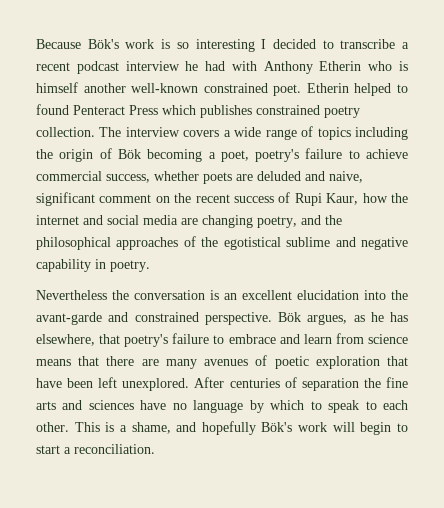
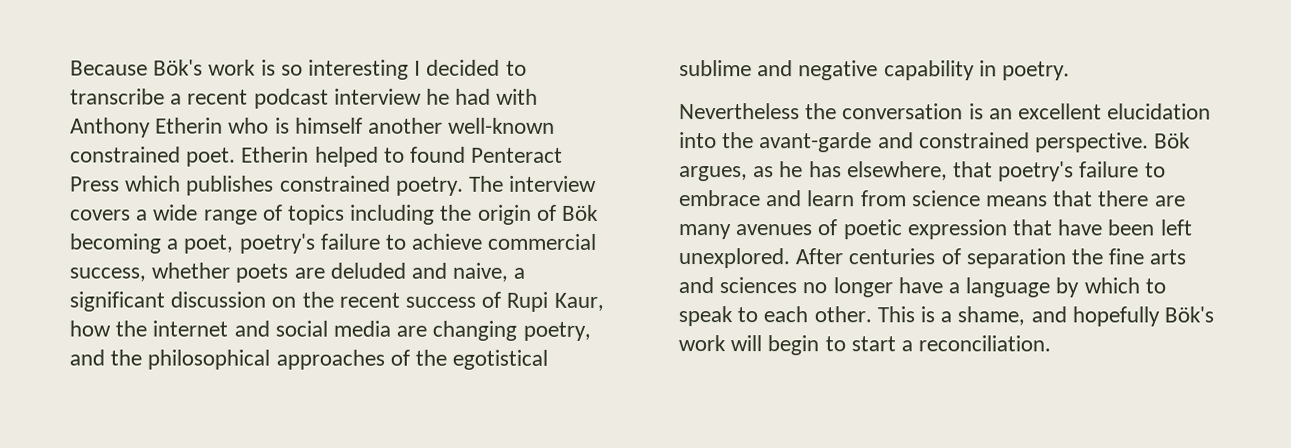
[324,106,360,118] [36,127,95,137] poetry collection. -> [395,176,464,196] poetry.
[36,192,152,206] significant comment -> [513,267,526,279] [69,291,267,312] a significant discussion
[315,356,380,369] exploration -> [906,219,1008,240] expression
[140,400,187,410] have no -> [802,277,961,298] no longer have a

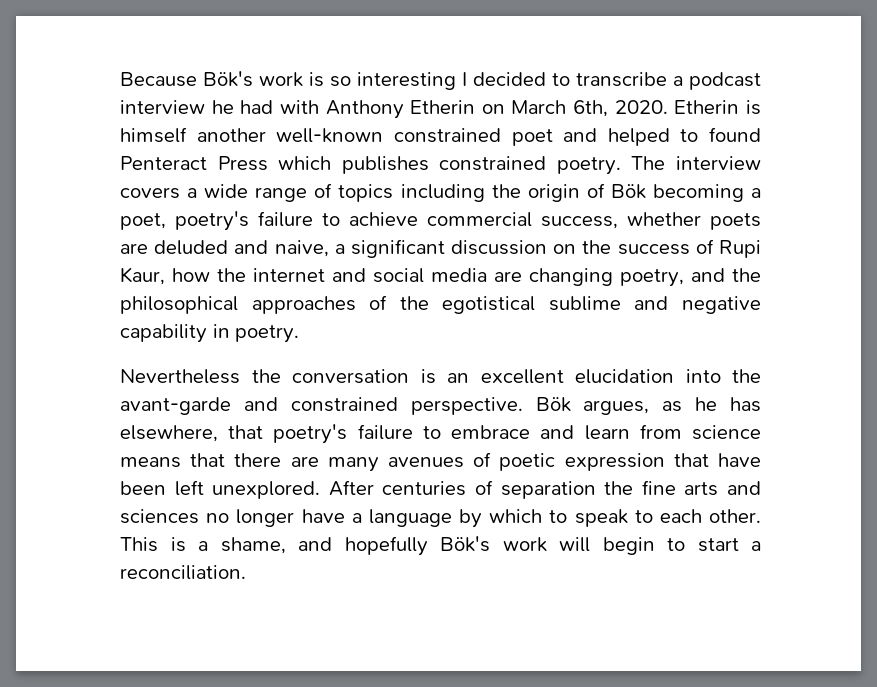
[187,89,249,105] recent -> (683, 81) none
[228,117,270,134] who -> [481,100,740,117] on March 6th, 2020. Etherin
[186,146,310,167] poet. Etherin -> [511,128,598,146] poet and
[338,292,400,308] recent -> (612, 247) none

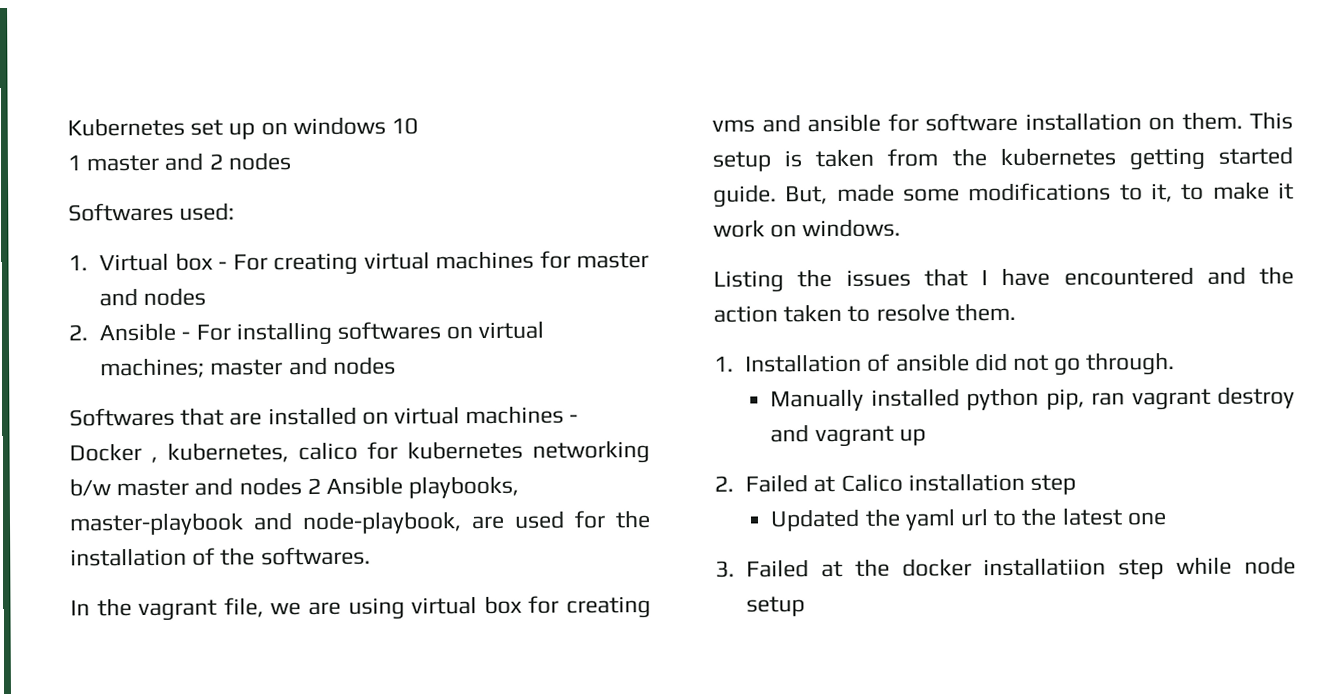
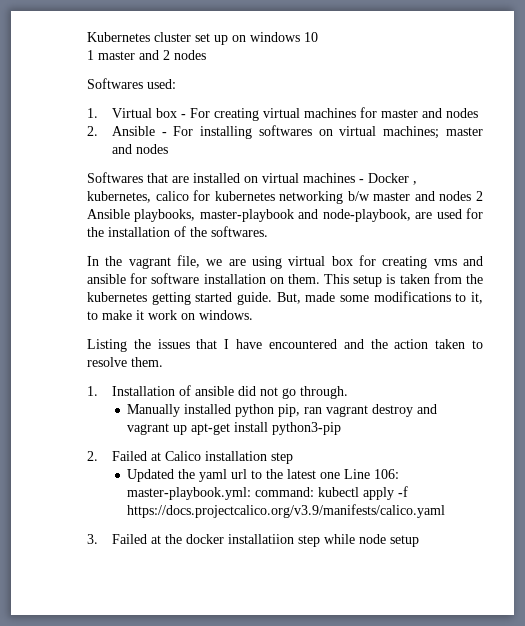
(185, 127) none -> [154,32,191,42] cluster
(926, 437) none -> [191,422,342,435] apt-get install python3-pip
(1167, 519) none -> [344,469,400,479] [127,486,409,500] [127,504,446,518] Line 106: master-playbook.yml: command: kubectl apply -f https://docs.projectcalico.org/v3.9/manifests/calico.yaml

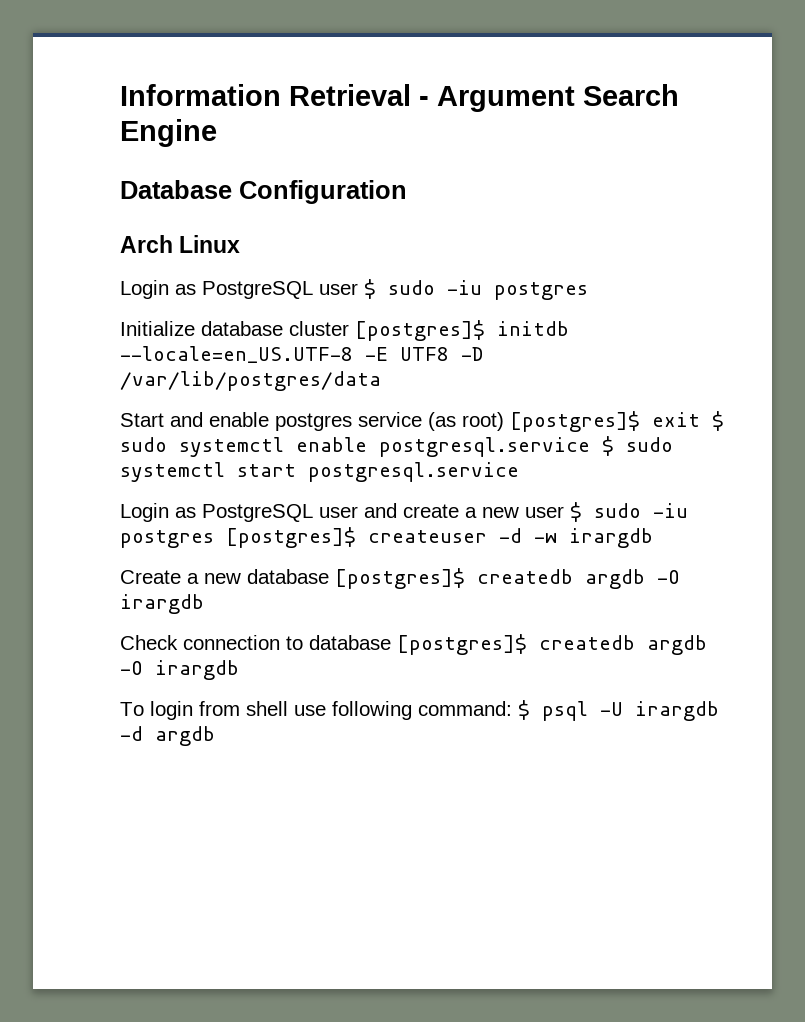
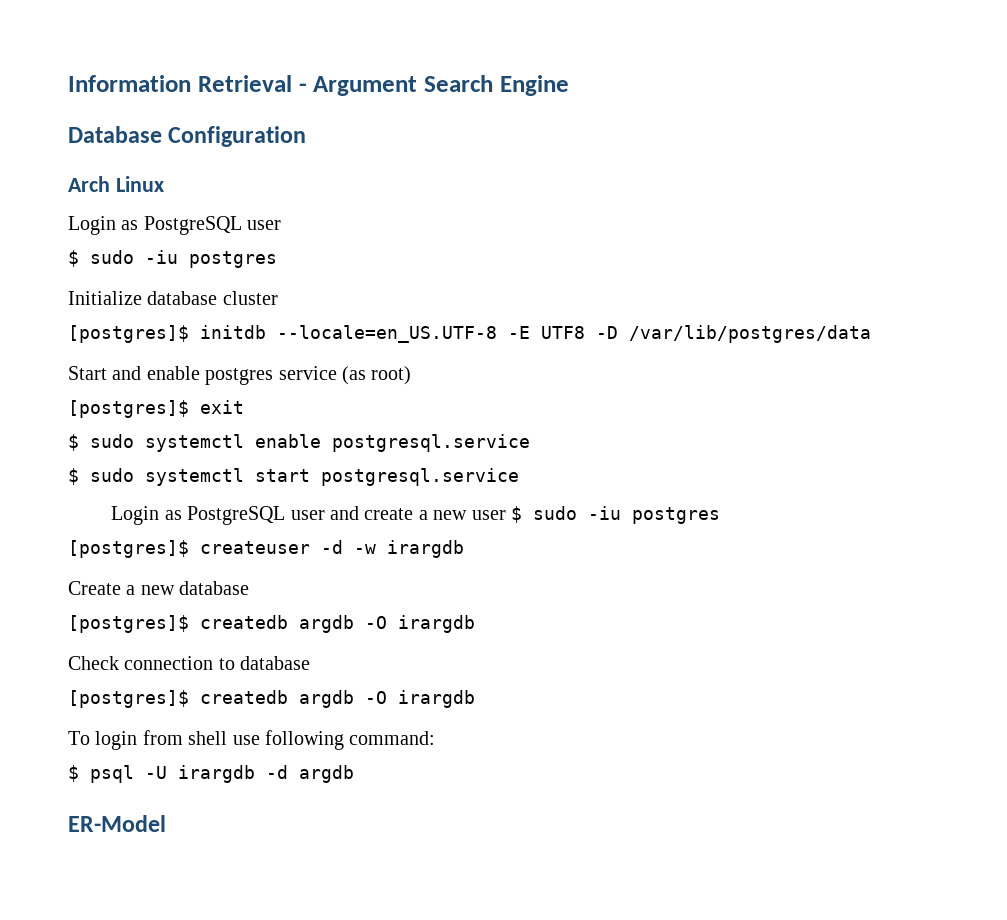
(358, 289) none -> (282, 225) //
(349, 328) none -> (278, 298) //
(504, 421) none -> (412, 375) //
(700, 419) none -> (244, 407) //
(590, 447) none -> (530, 443) //
(214, 539) none -> (720, 515) //
(329, 576) none -> (250, 588) //
(391, 642) none -> (311, 663) //
(512, 708) none -> (436, 738) //
(215, 736) none -> [68,815,166,832] // ER-Model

● YOUR GOAL
Lines from the start of the listing above through the line holding "[315,356,380,369] exploration ->" are to be duplicated exactly, and nothing more; leave out the pictures.

● SOLUTION TO THE PROBLEM
[324,106,360,118] [36,127,95,137] poetry collection. -> [395,176,464,196] poetry.
[36,192,152,206] significant comment -> [513,267,526,279] [69,291,267,312] a significant discussion
[315,356,380,369] exploration -> [906,219,1008,240] expression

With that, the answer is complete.